▶ REQUIRED ACTION
Could you return every line of the records below that contains the word "Hotline"?

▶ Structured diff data

○ ○ ○ ○ ○

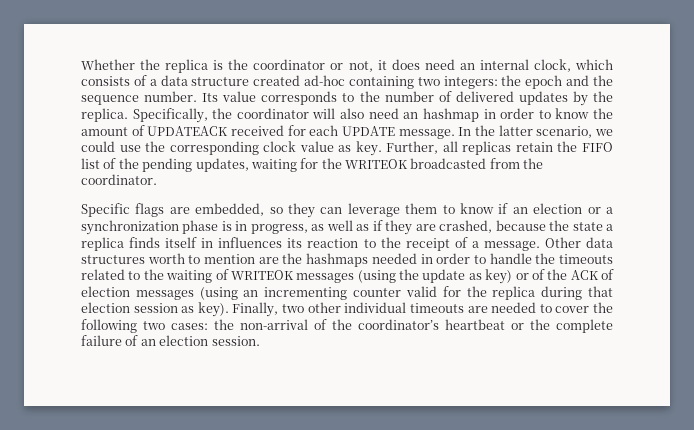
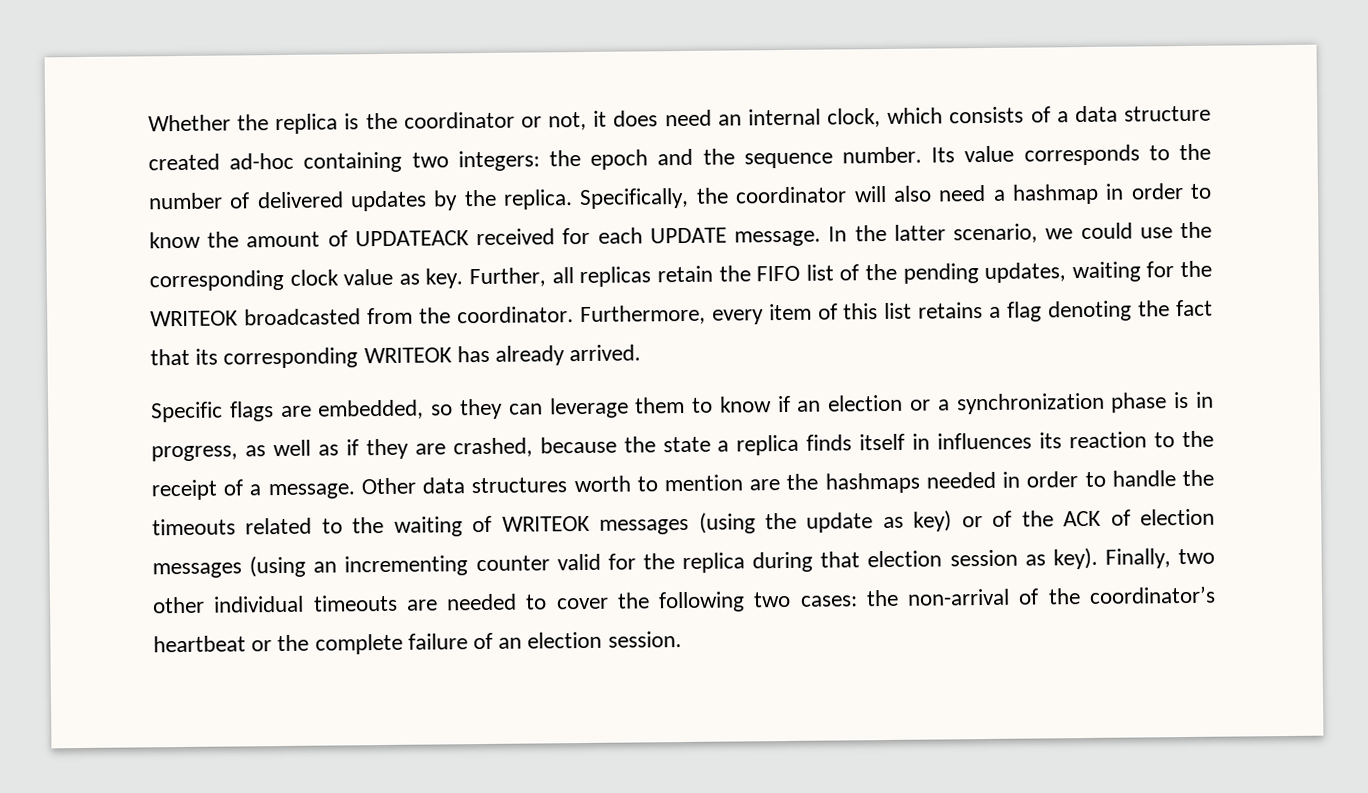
- Specifically, the coordinator will also need an hashmap in order to know the amount of UPDATEACK received for each UPDATE message.
+ Specifically, the coordinator will also need a hashmap in order to know the amount of UPDATEACK received for each UPDATE message.
+ Furthermore, every item of this list retains a flag denoting the fact that its corresponding WRITEOK has already arrived.

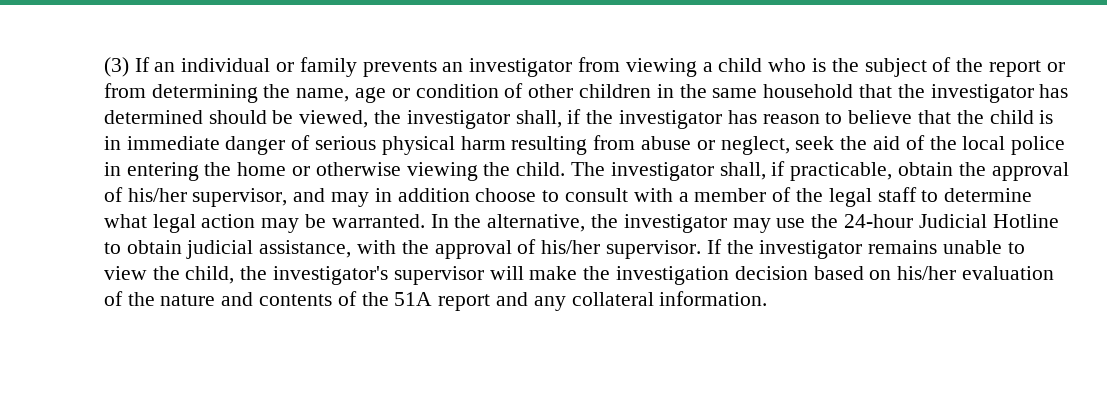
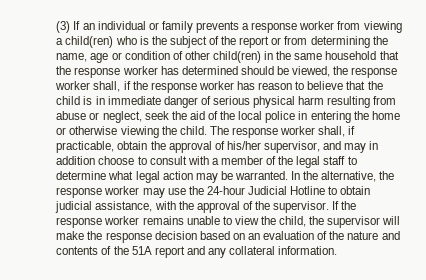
- (3) If an individual or family prevents an investigator from viewing a child who is the subject of the report or from determining the name, age or condition of other children in the same household that the investigator has determined should be viewed, the investigator shall, if the investigator has reason to believe that the child is in immediate danger of serious physical harm resulting from abuse or neglect, seek the aid of the local police in entering the home or otherwise viewing the child.
+ (3) If an individual or family prevents a response worker from viewing a child(ren) who is the subject of the report or from determining the name, age or condition of other child(ren) in the same household that the response worker has determined should be viewed, the response worker shall, if the response worker has reason to believe that the child is in immediate danger of serious physical harm resulting from abuse or neglect, seek the aid of the local police in entering the home or otherwise viewing the child.
- The investigator shall, if practicable, obtain the approval of his/her supervisor, and may in addition choose to consult with a member of the legal staff to determine what legal action may be warranted.
+ The response worker shall, if practicable, obtain the approval of his/her supervisor, and may in addition choose to consult with a member of the legal staff to determine what legal action may be warranted.
- In the alternative, the investigator may use the 24-hour Judicial Hotline to obtain judicial assistance, with the approval of his/her supervisor.
+ In the alternative, the response worker may use the 24-hour Judicial Hotline to obtain judicial assistance, with the approval of the supervisor.
- If the investigator remains unable to view the child, the investigator's supervisor will make the investigation decision based on his/her evaluation of the nature and contents of the 51A report and any collateral information.
+ If the response worker remains unable to view the child, the supervisor will make the response decision based on an evaluation of the nature and contents of the 51A report and any collateral information.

○ ○ ○ ○ ○

▶ REPLY TO THE EXERCISE
- In the alternative, the investigator may use the 24-hour Judicial Hotline to obtain judicial assistance, with the approval of his/her supervisor.
+ In the alternative, the response worker may use the 24-hour Judicial Hotline to obtain judicial assistance, with the approval of the supervisor.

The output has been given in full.